#### PROVIDED ENTRIES ####

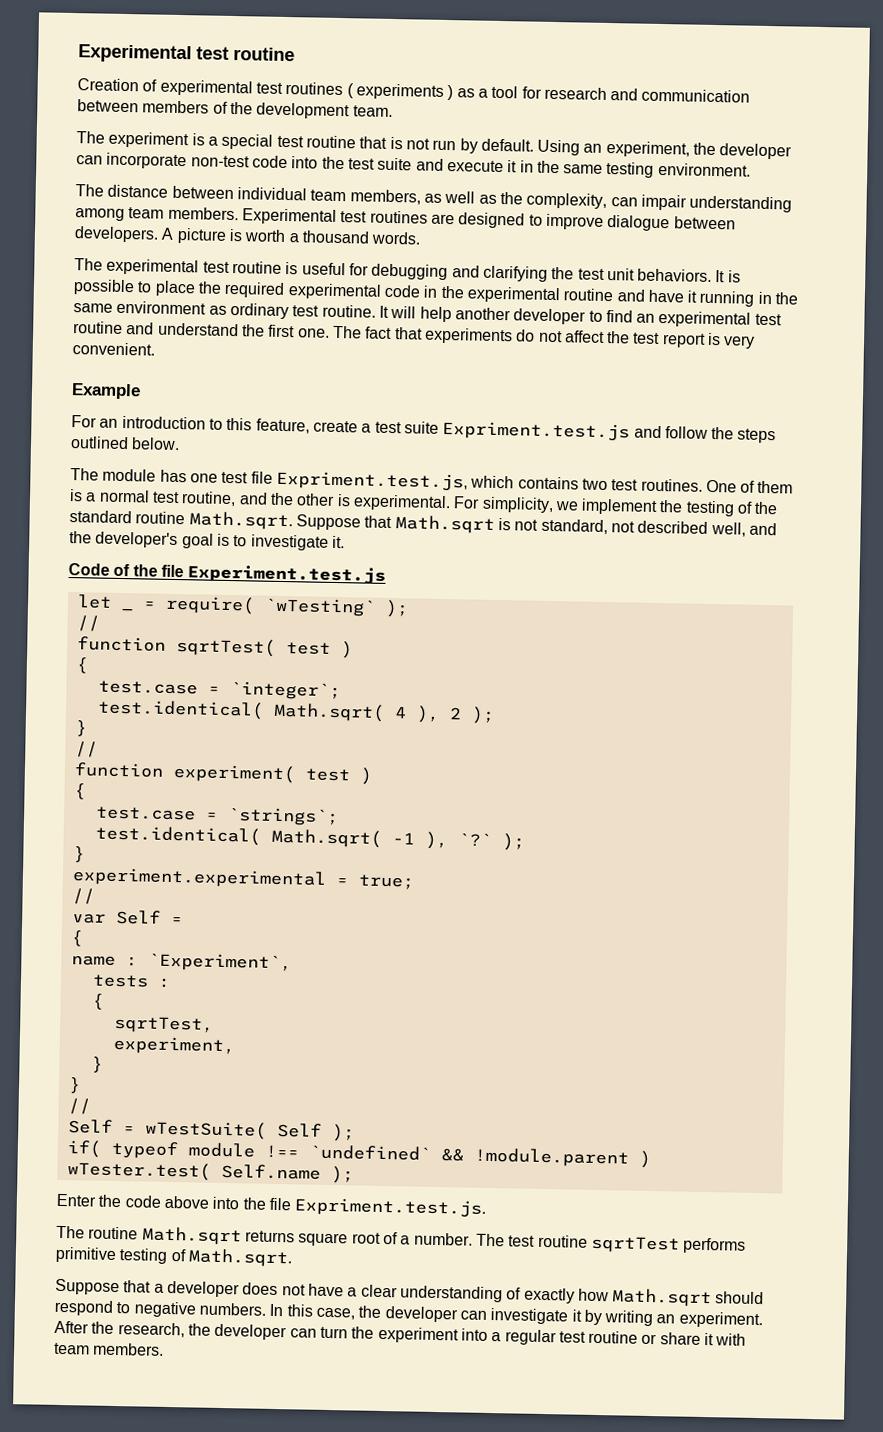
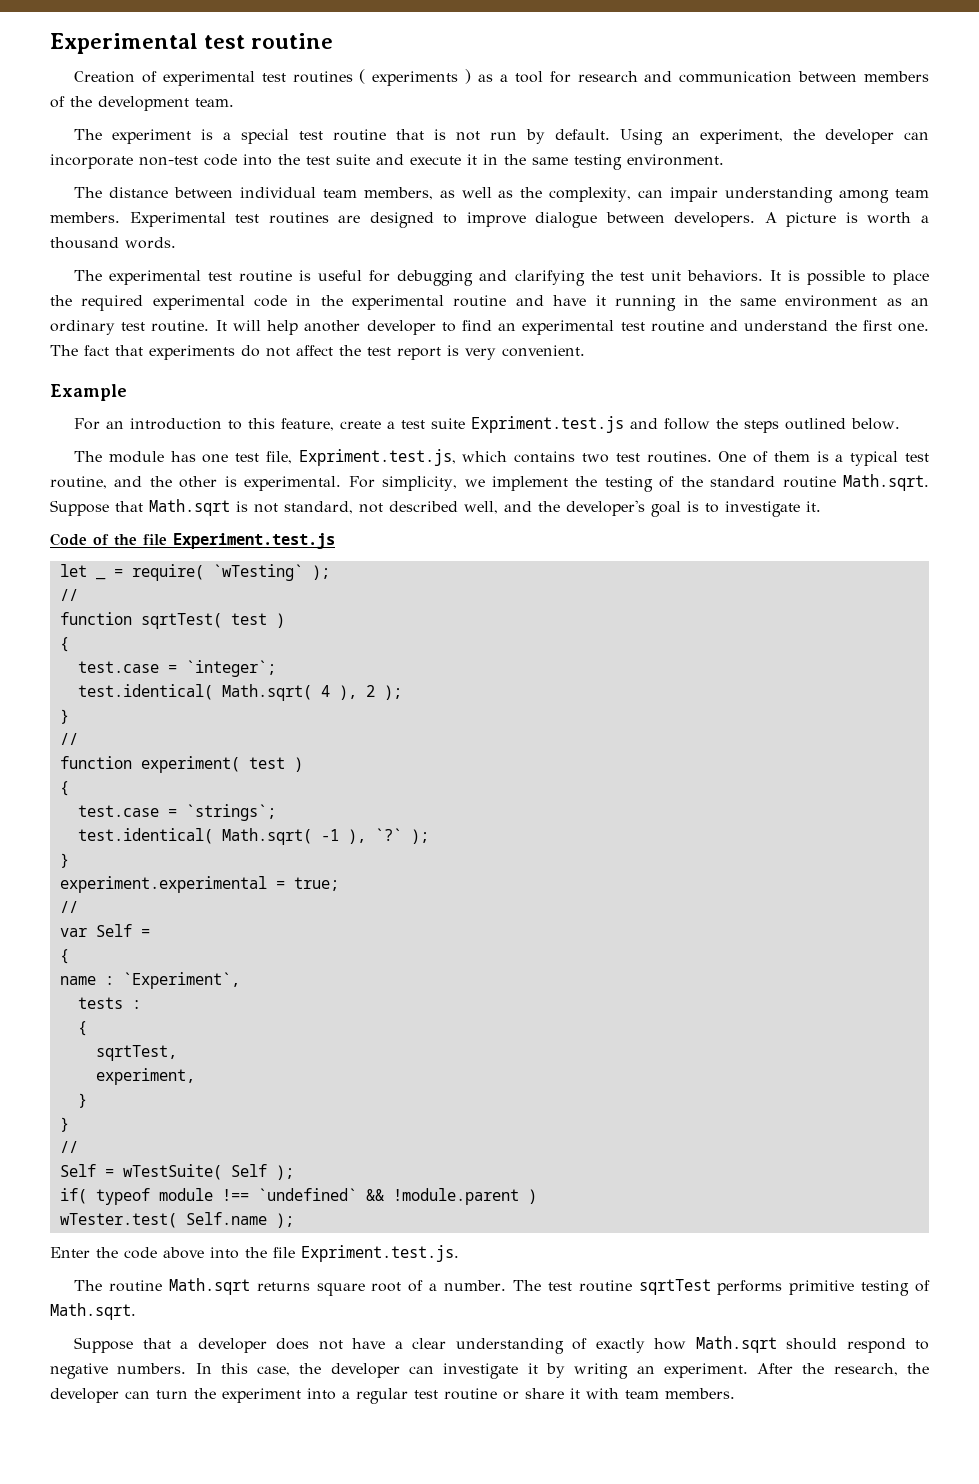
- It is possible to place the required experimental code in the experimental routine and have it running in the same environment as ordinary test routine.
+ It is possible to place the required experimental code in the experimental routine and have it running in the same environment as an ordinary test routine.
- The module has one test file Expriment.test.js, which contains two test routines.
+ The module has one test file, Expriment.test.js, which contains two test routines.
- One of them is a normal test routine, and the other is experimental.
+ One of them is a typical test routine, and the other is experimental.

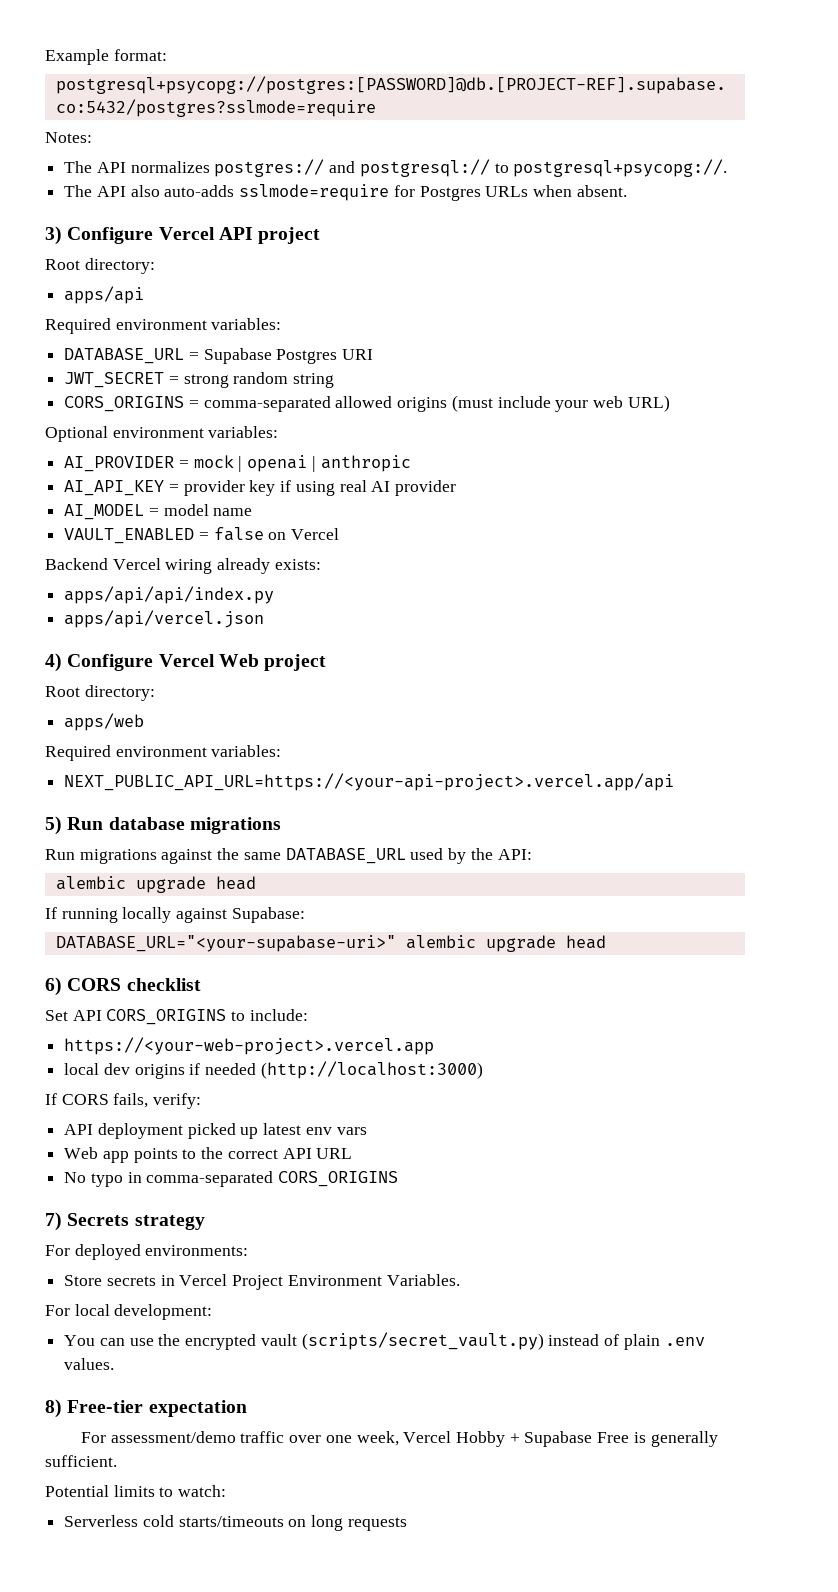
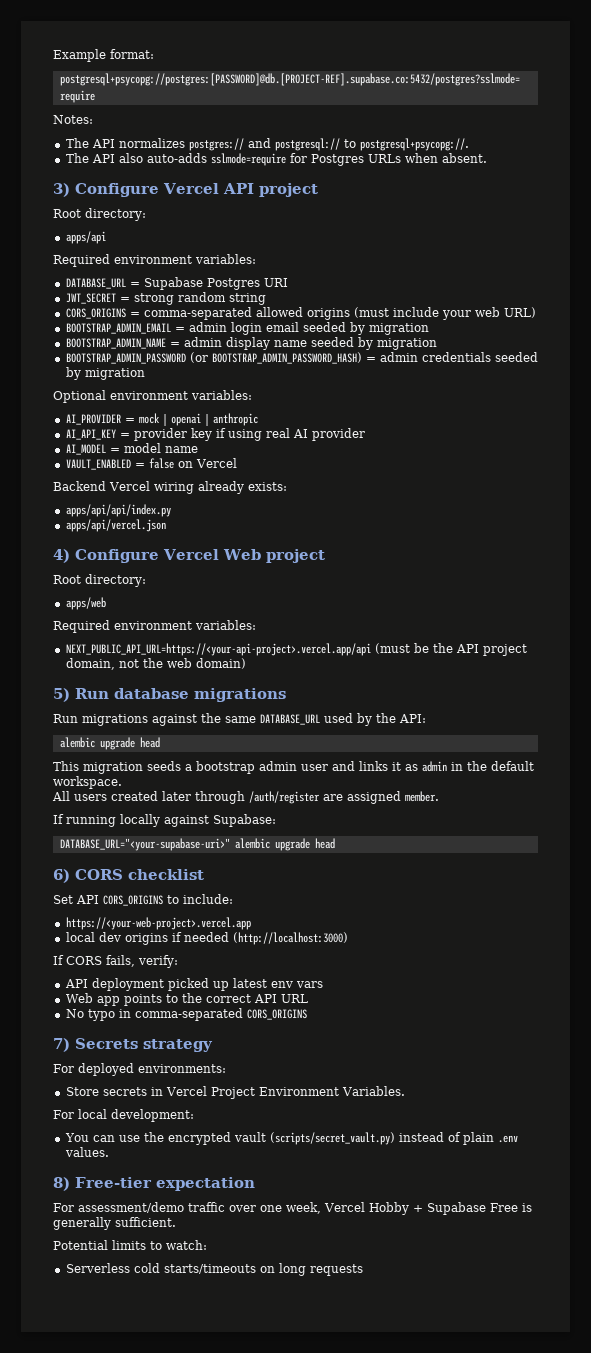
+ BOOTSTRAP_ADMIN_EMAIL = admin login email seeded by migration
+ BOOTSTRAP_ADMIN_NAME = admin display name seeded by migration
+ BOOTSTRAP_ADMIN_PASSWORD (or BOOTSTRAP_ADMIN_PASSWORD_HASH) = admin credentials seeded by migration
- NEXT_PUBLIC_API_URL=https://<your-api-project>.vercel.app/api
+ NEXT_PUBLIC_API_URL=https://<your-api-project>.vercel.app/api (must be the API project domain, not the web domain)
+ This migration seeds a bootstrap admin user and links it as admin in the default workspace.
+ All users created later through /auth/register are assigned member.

####

§ ABOUT THIS EXERCISE
The result should be all the records, retyped exactly, with no pictures among them.

§ SOLUTION TO THIS TASK
- It is possible to place the required experimental code in the experimental routine and have it running in the same environment as ordinary test routine.
+ It is possible to place the required experimental code in the experimental routine and have it running in the same environment as an ordinary test routine.
- The module has one test file Expriment.test.js, which contains two test routines.
+ The module has one test file, Expriment.test.js, which contains two test routines.
- One of them is a normal test routine, and the other is experimental.
+ One of them is a typical test routine, and the other is experimental.

+ BOOTSTRAP_ADMIN_EMAIL = admin login email seeded by migration
+ BOOTSTRAP_ADMIN_NAME = admin display name seeded by migration
+ BOOTSTRAP_ADMIN_PASSWORD (or BOOTSTRAP_ADMIN_PASSWORD_HASH) = admin credentials seeded by migration
- NEXT_PUBLIC_API_URL=https://<your-api-project>.vercel.app/api
+ NEXT_PUBLIC_API_URL=https://<your-api-project>.vercel.app/api (must be the API project domain, not the web domain)
+ This migration seeds a bootstrap admin user and links it as admin in the default workspace.
+ All users created later through /auth/register are assigned member.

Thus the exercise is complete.